━━ PROVIDED ENTRIES ━━

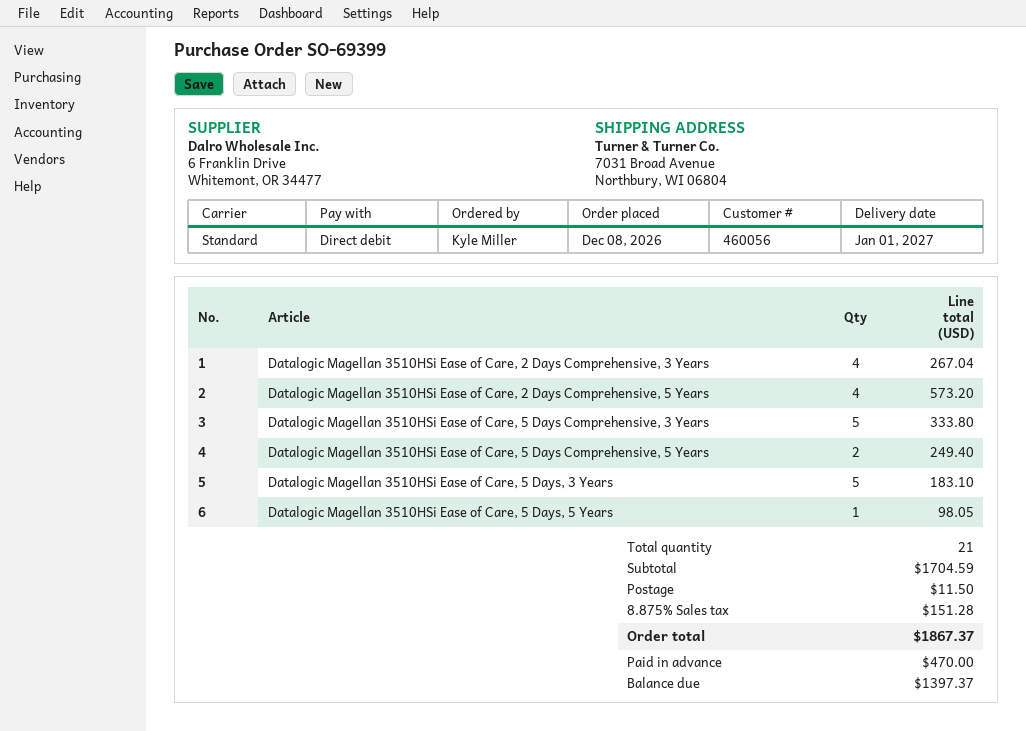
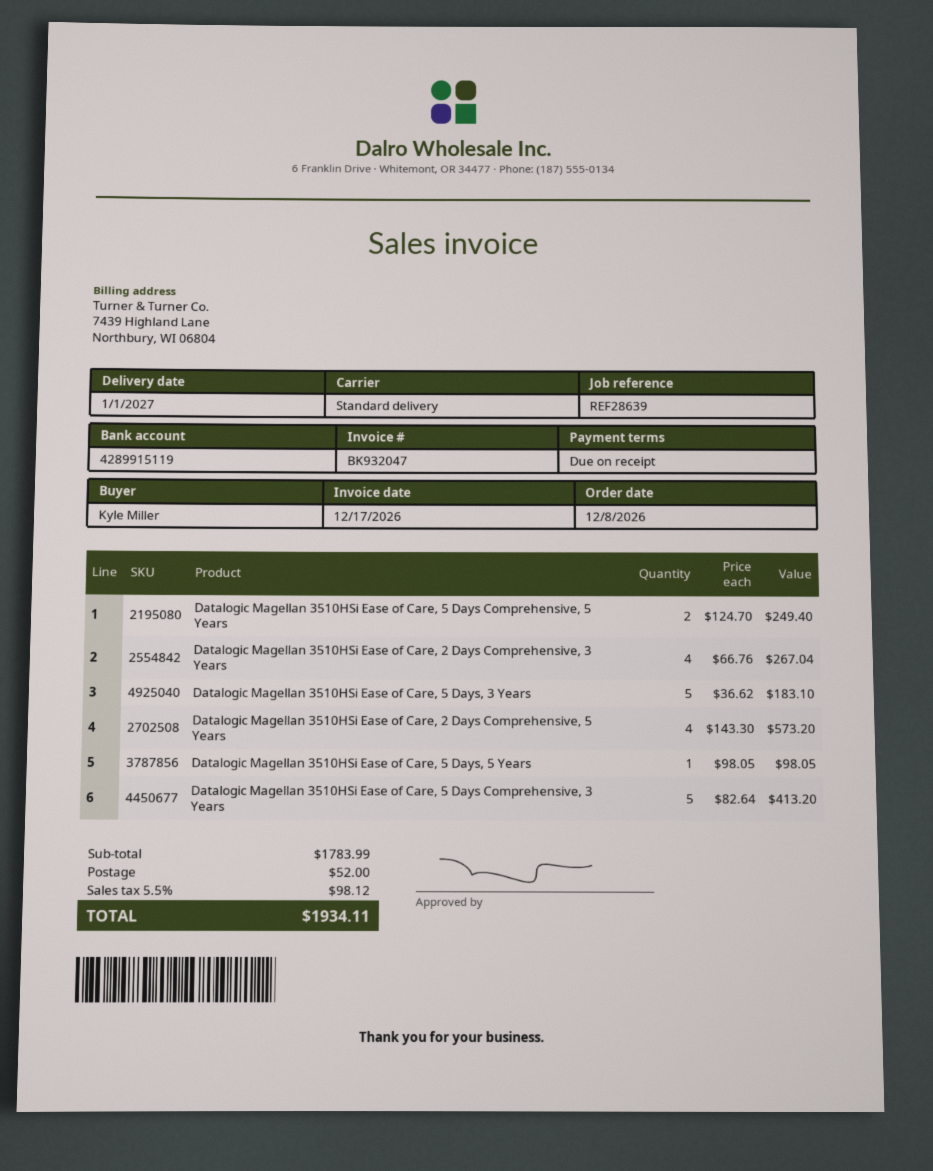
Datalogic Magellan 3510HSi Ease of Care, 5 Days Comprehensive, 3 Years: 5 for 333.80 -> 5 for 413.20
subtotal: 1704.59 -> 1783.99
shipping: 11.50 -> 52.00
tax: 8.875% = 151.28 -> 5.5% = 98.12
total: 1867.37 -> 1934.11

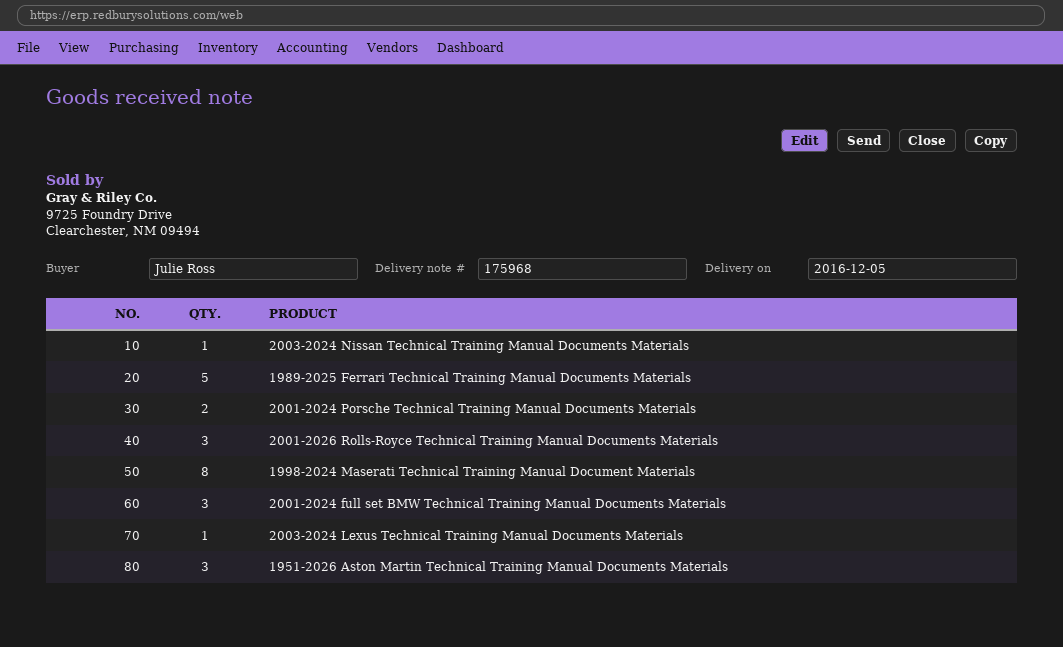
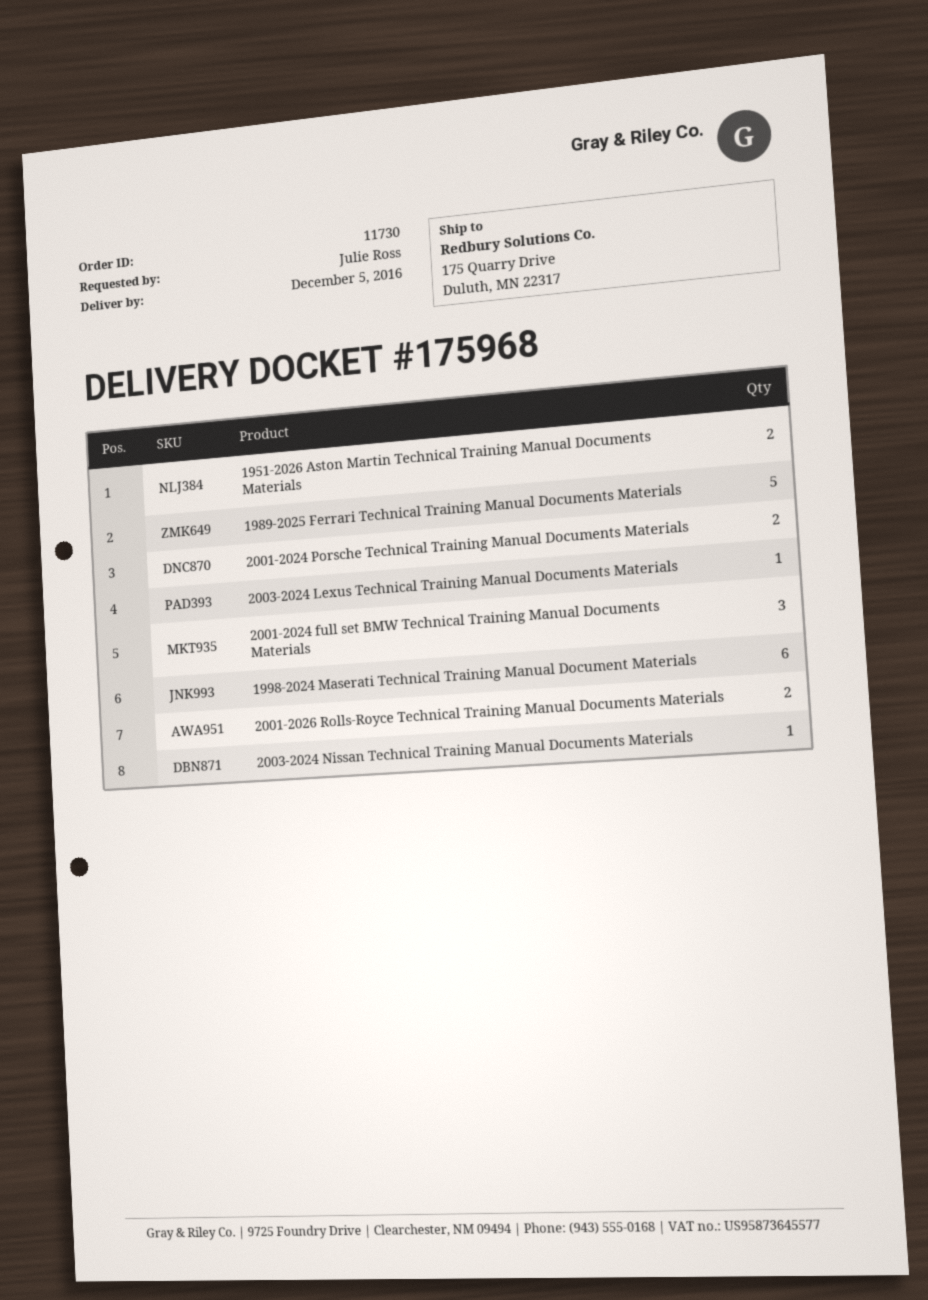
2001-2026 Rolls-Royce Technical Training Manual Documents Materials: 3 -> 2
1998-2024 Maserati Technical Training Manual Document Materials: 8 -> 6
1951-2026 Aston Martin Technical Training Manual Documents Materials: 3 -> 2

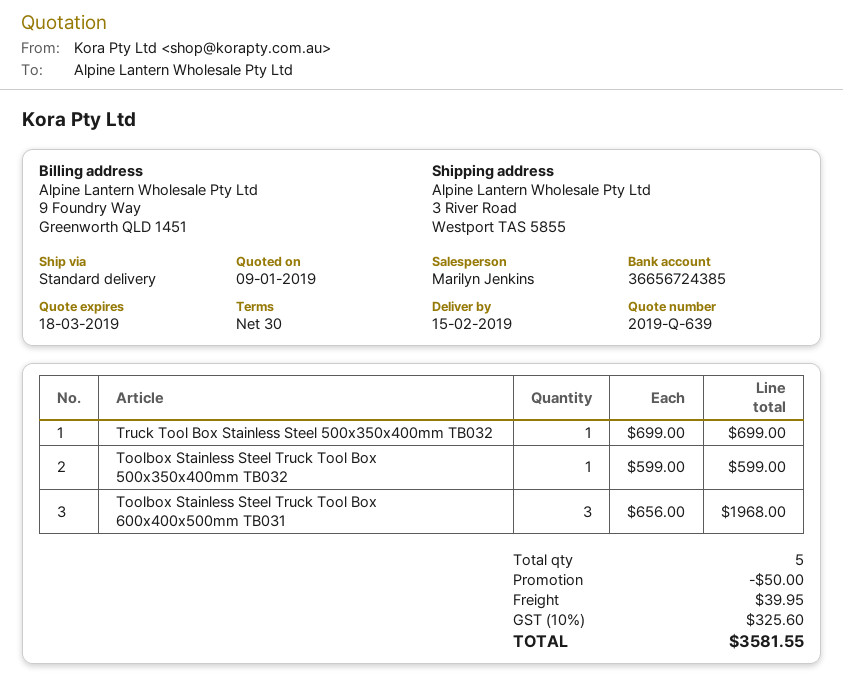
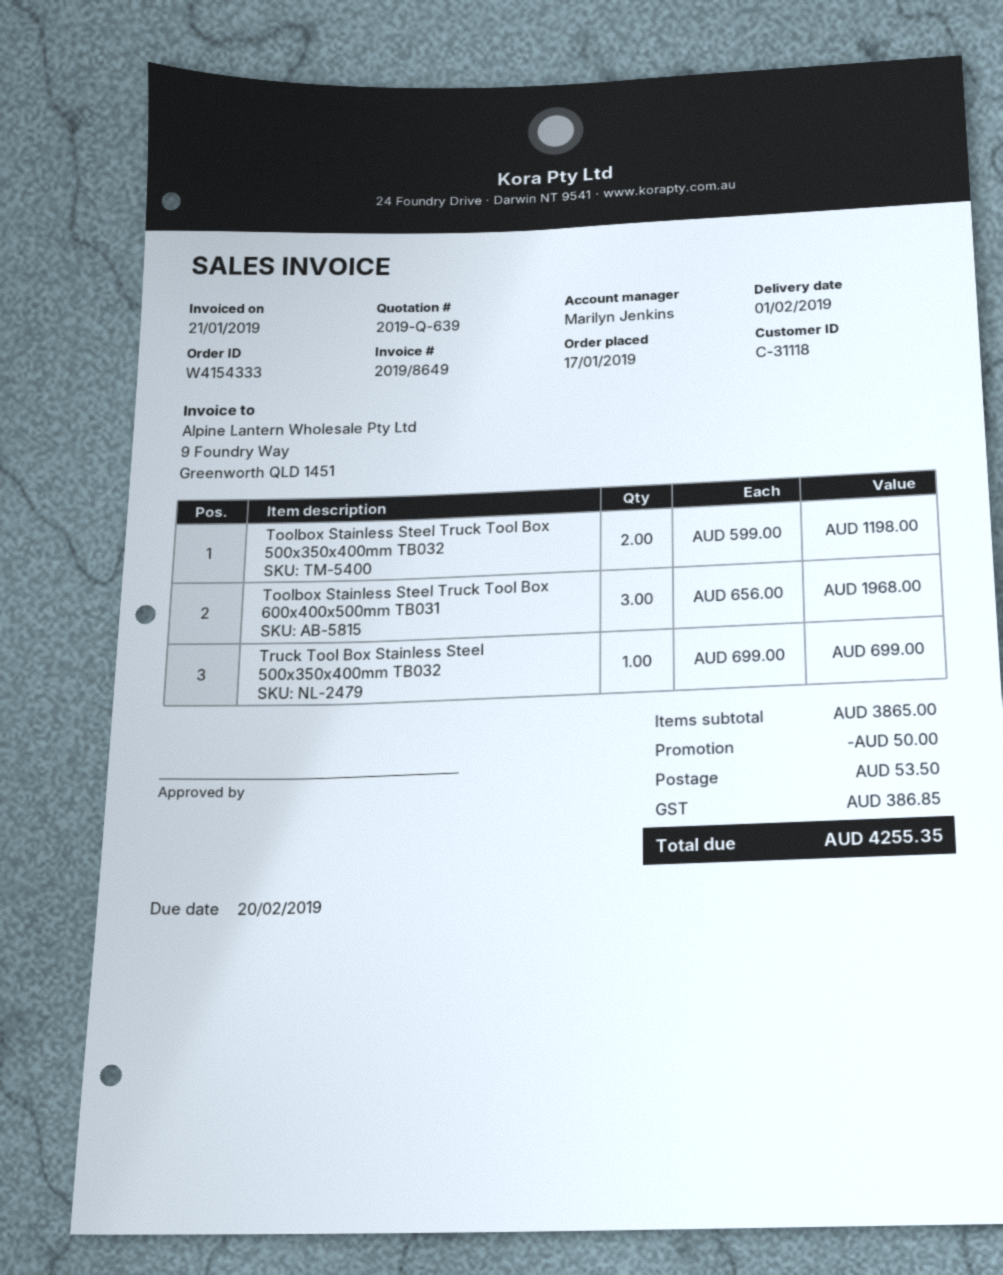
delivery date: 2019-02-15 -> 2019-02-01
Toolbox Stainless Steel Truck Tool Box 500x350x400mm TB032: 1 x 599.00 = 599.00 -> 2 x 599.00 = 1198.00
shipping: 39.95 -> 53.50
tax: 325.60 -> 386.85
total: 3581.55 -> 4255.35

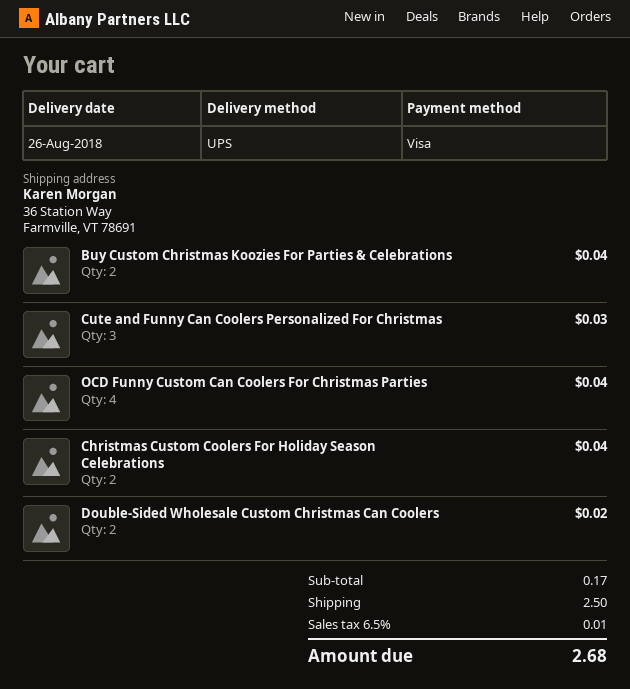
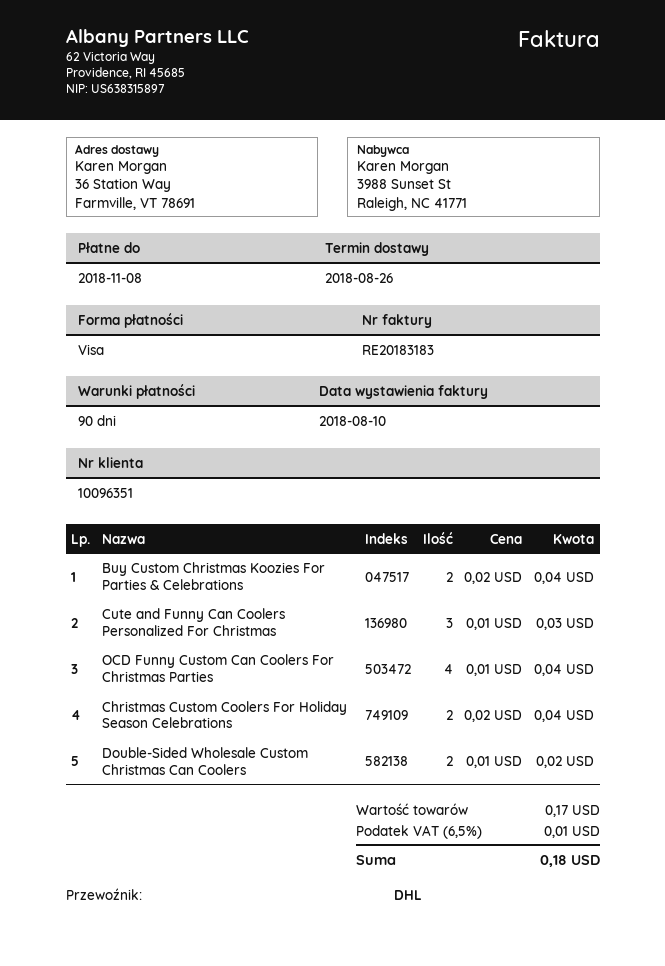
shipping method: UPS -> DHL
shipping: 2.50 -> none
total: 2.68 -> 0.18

━━━

*WHAT THE TASK REQUIRES*
Copy the final stretch of lines, starting at the one that holds "tax: 8.875% = 151.28 -> 5.5% = 98.12" and ending at the last line of the data, exactly; omit pictures.

*EXERCISE RESPONSE*
tax: 8.875% = 151.28 -> 5.5% = 98.12
total: 1867.37 -> 1934.11

2001-2026 Rolls-Royce Technical Training Manual Documents Materials: 3 -> 2
1998-2024 Maserati Technical Training Manual Document Materials: 8 -> 6
1951-2026 Aston Martin Technical Training Manual Documents Materials: 3 -> 2

delivery date: 2019-02-15 -> 2019-02-01
Toolbox Stainless Steel Truck Tool Box 500x350x400mm TB032: 1 x 599.00 = 599.00 -> 2 x 599.00 = 1198.00
shipping: 39.95 -> 53.50
tax: 325.60 -> 386.85
total: 3581.55 -> 4255.35

shipping method: UPS -> DHL
shipping: 2.50 -> none
total: 2.68 -> 0.18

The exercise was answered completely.